Em relação à influência do nível sociocultural na vinculação prenatal, não será de esperar uma relação directa, mas apenas um efeito indirecto, através de uma relação com os recursos sociais e económicos de apoio e com o nível de stress, numa transição que coloca desafios sociais e económicos acrescidos. Mas os dados não são conclusivos. Assim, Siddiqui e colaboradores (1999) identifica uma associação positiva entre os valores do PAI e a educação da mãe (correlação positiva). Mas, Mendes não encontra qualquer relação entre o MFAS e o nível de escolaridade ou o estatuto socioeconómico da mãe (2002) o que é consistente com os dados de outros autores com este instrumento (Cranley, 1981; Reading et ai, 1984; Kemp & Page, 1987; Muller, 1993; Curry, 1987; Lerum & LoBiondo-Wood, 1989; Fuller et ai, 1993; Mercer et ai, 1988), ainda que haja estudos que referem uma correlação inversa entre a vinculação prenatal e o nível de escolaridade materno (Mercer et ai, 1988; Lindgren, 2001).
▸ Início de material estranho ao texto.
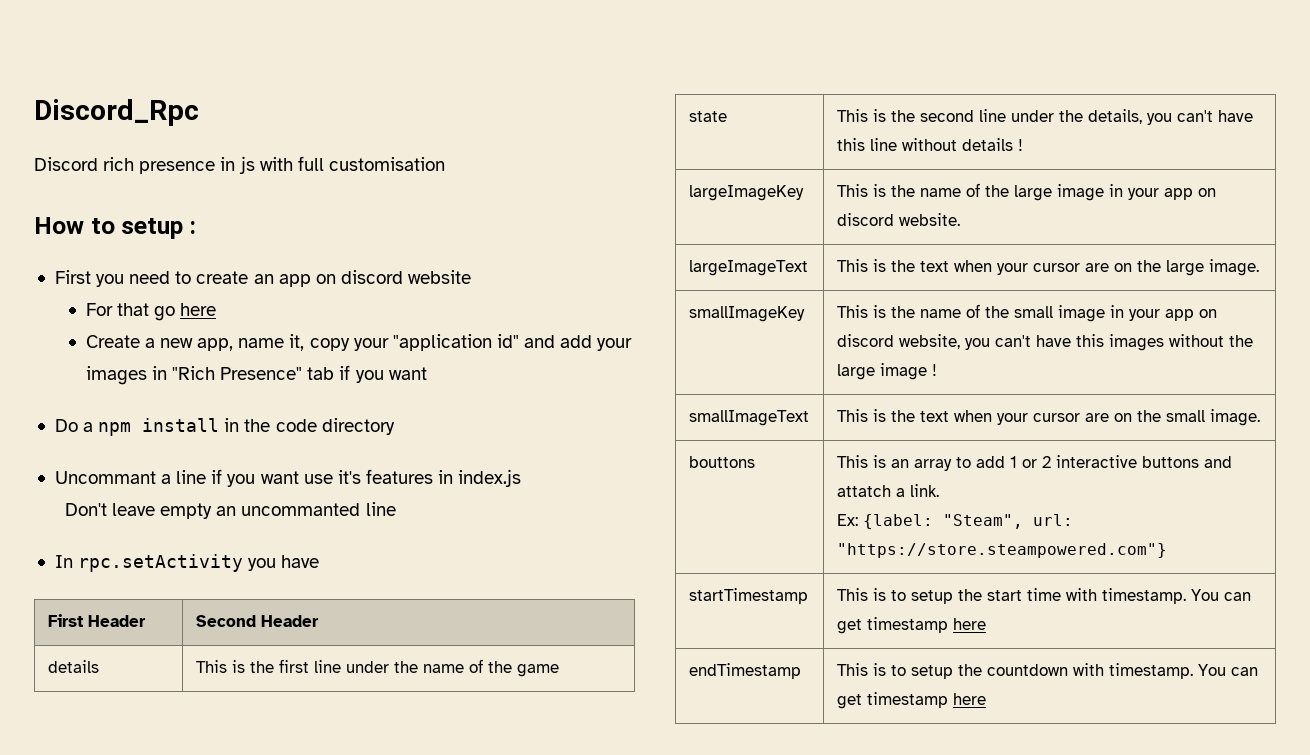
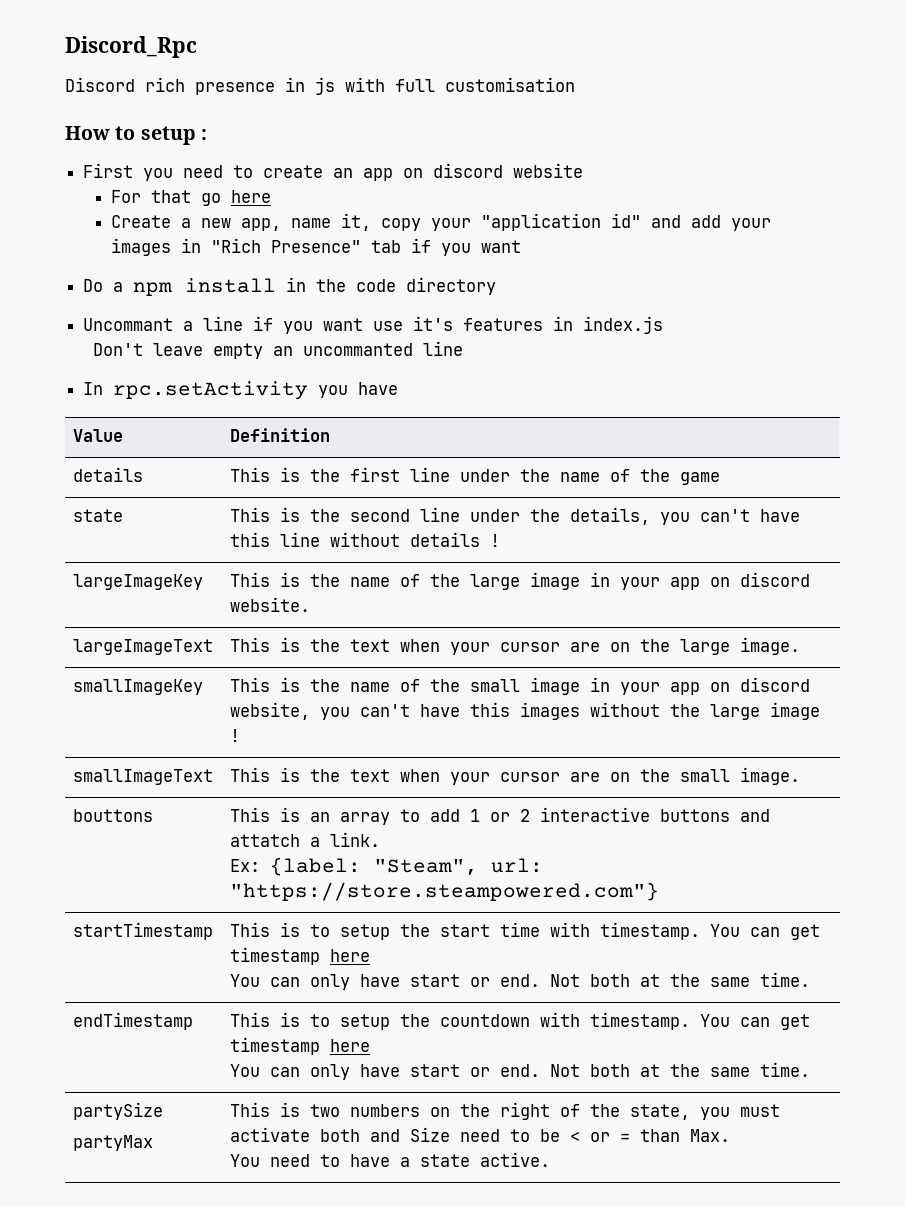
[47,614,146,627] [195,615,319,627] First Header | Second Header -> [73,429,124,442] [230,428,331,442] Value | Definition
(986, 624) none -> [230,972,811,990] // You can only have start or end. Not both at the same time.
(986, 699) none -> [230,1062,811,1080] [73,1102,164,1120] [73,1135,154,1151] [230,1102,781,1120] [230,1127,731,1142] [230,1152,551,1167] // You can only have start or end. Not both at the same time. // partySize // partyMax | This is two numbers on the right of the state, you must activate both and Size need to be < or = than Max. // You need to have a state active.

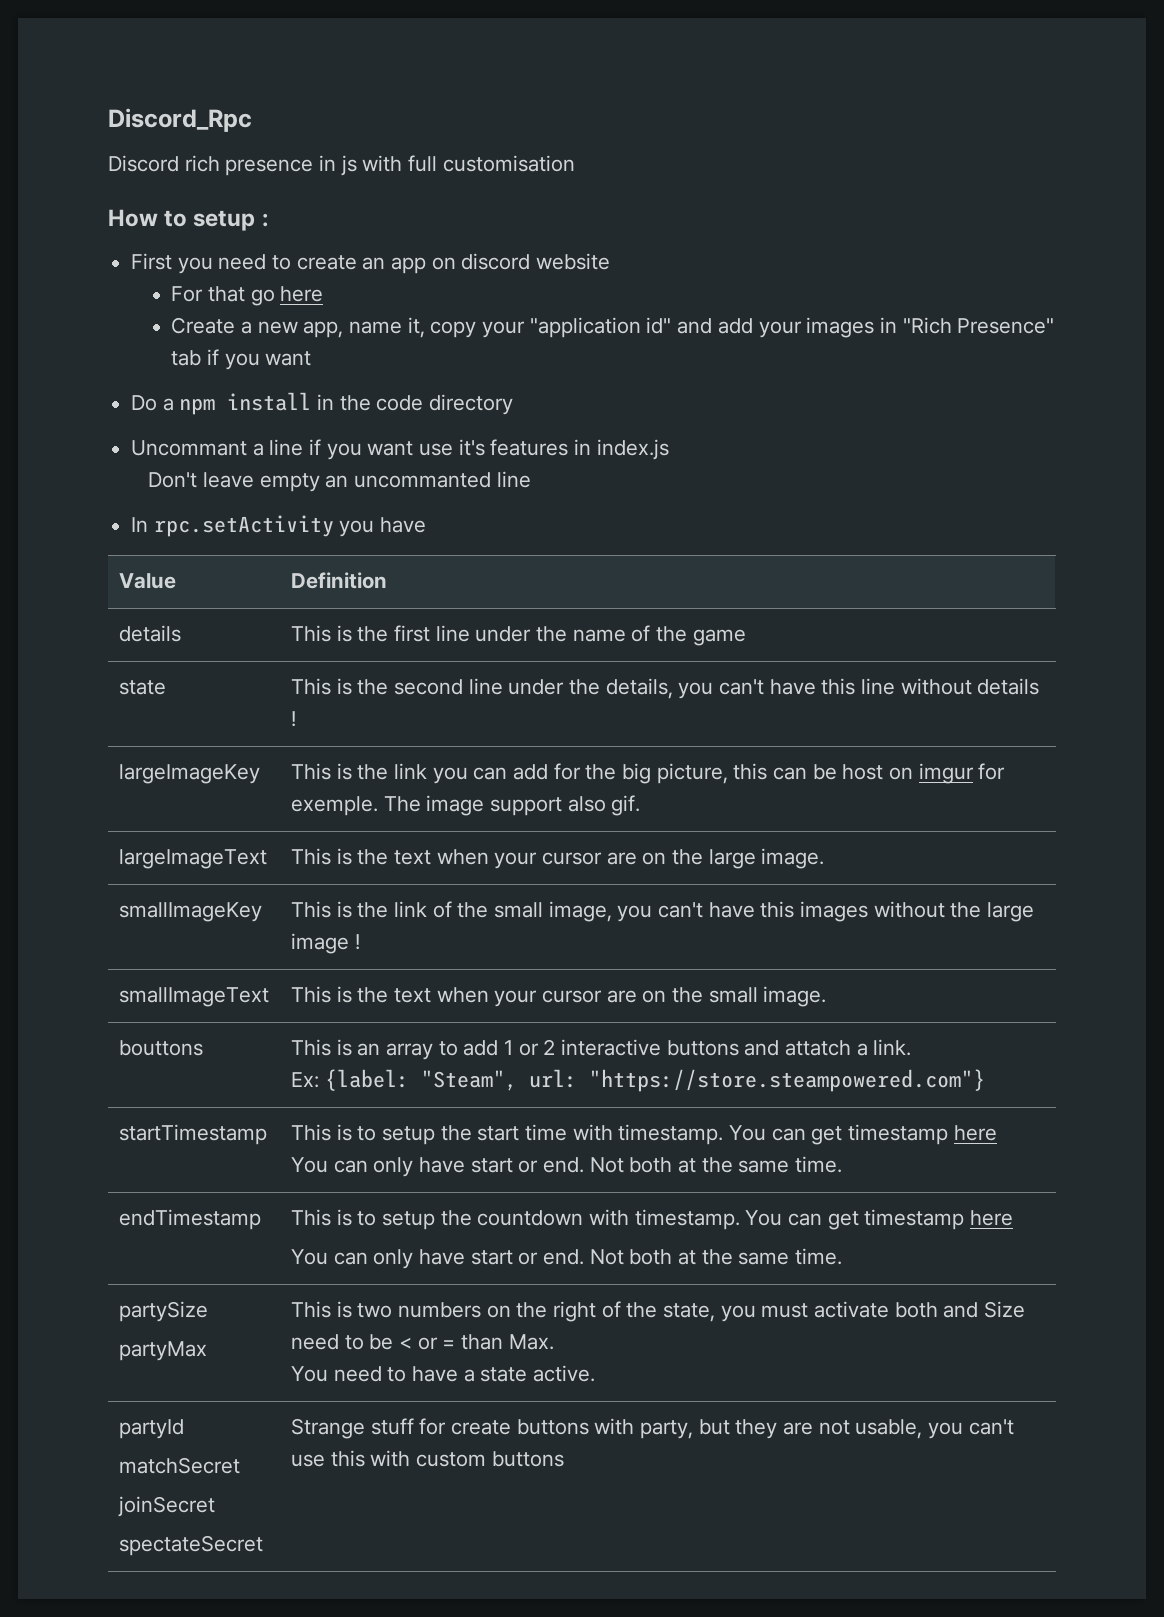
[350,572,811,590] [230,597,311,612] name of the large image in your app on discord website. -> [393,763,1006,784] [290,795,641,816] link you can add for the big picture, this can be host on imgur for exemple. The image support also gif.
[350,682,391,692] name -> [393,901,427,917] link
[530,677,811,695] [230,702,311,720] image in your app on discord website, -> [548,901,612,922] image,
(551, 1159) none -> [118,1419,184,1439] [118,1457,240,1474] [117,1496,215,1517] [118,1535,263,1556] [290,1418,1014,1439] [290,1450,564,1467] // partyId // matchSecret // joinSecret // spectateSecret | Strange stuff for create buttons with party, but they are not usable, you can't use this with custom buttons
Da mesma forma, a maioria dos estudos não relacionam o nível socioeconómico com a vinculação prenatal (Curry, 1987; Lindgren, 2001; Zachariah, 1994), ainda que Mercer e colaboradores (1988), estudando a vinculação prenatal na gravidez de risco, tenham encontrado, nesse subgrupo, uma correlação inversa com o nível socioeconómico (mas não no grupo de controlo). Considerando as diferenças de raça e/ou etnia, também encontramos, quer estudos que evidenciam diferenças (Wayland & Tate, 1993; Mercer et ai, 1988), como outros que obtém resultados diferentes (Kemp & Page, 1987; Curry, 1987).

Em relação à influência cultural no comportamento materno, Fleming e Corter (1988) explicam que, independentemente dos modelos específicos de caretaking (pois estes autores identificam na nossa espécie inúmeras variações culturais destes modelos), a maioria das mães desenvolvem uma motivação para estar e interagir com o filho que é transversal a diferentes culturas (Fleming & Corter, 1988: 191).